**WORK INSTRUCTIONS**: Transcribe, without alteration, the line that includes "[82], clause 5.3.5.10;" and each line after it until the records end, omitting all that precede it.

**INFORMATION GIVEN**:

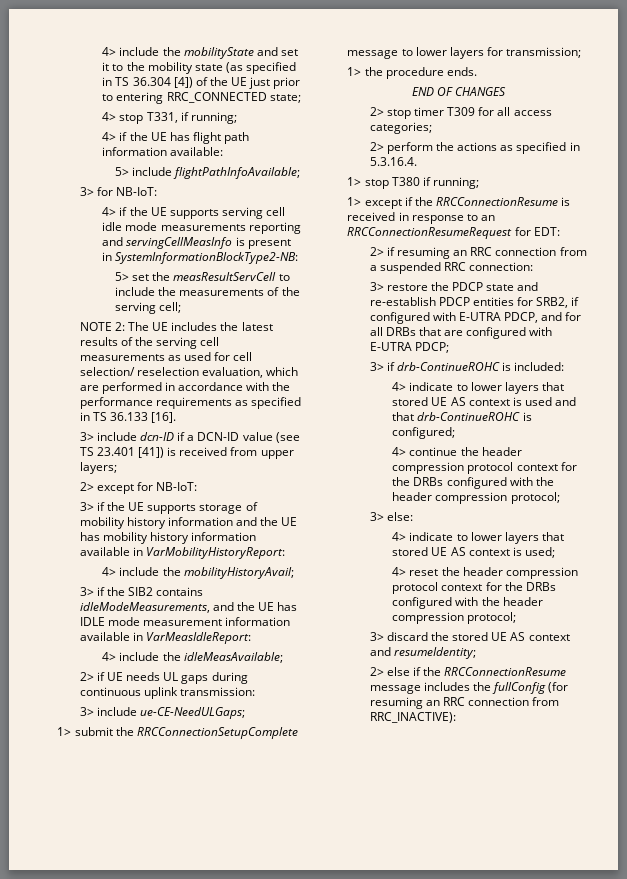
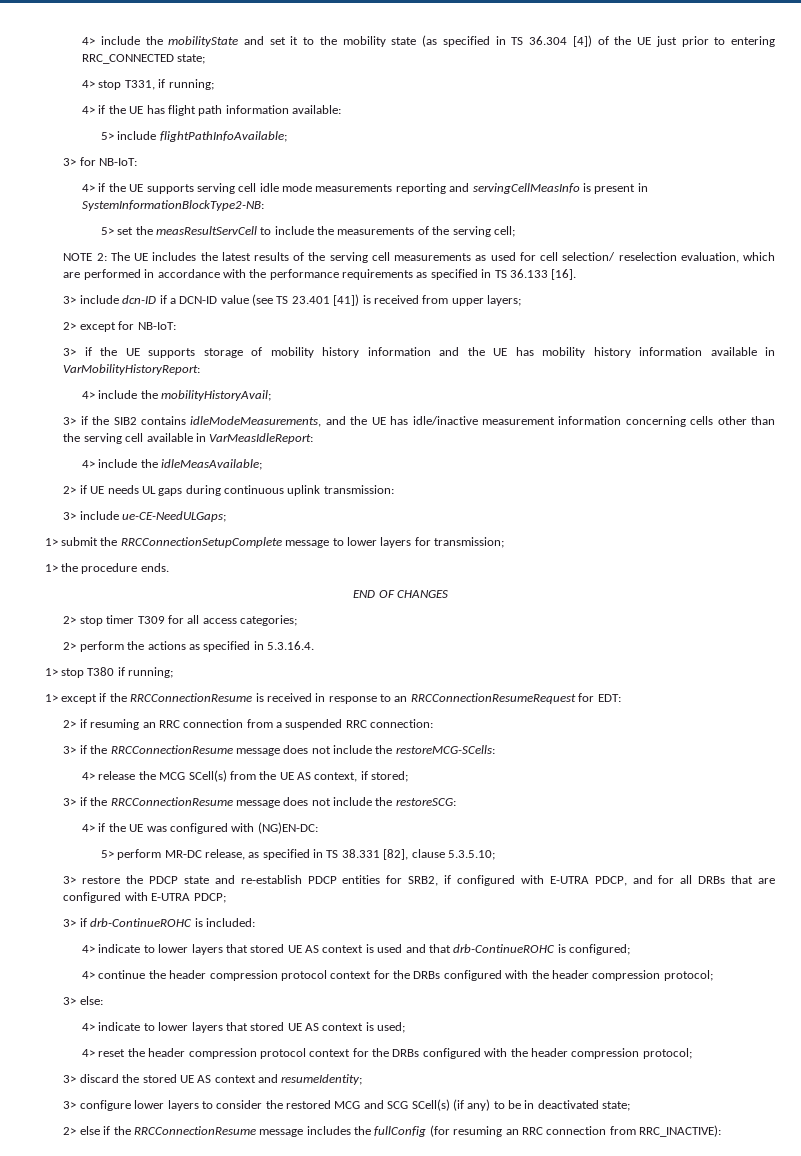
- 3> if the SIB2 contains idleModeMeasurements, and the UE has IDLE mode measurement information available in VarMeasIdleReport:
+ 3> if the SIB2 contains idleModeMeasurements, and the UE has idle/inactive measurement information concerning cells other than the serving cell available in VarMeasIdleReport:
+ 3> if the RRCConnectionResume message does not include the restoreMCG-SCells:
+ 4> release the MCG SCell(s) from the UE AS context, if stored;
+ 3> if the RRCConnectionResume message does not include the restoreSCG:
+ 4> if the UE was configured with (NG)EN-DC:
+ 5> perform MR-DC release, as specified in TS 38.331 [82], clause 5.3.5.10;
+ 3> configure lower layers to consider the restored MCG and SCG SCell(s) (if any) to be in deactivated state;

**PROBLEM SOLUTION**:
+ 5> perform MR-DC release, as specified in TS 38.331 [82], clause 5.3.5.10;
+ 3> configure lower layers to consider the restored MCG and SCG SCell(s) (if any) to be in deactivated state;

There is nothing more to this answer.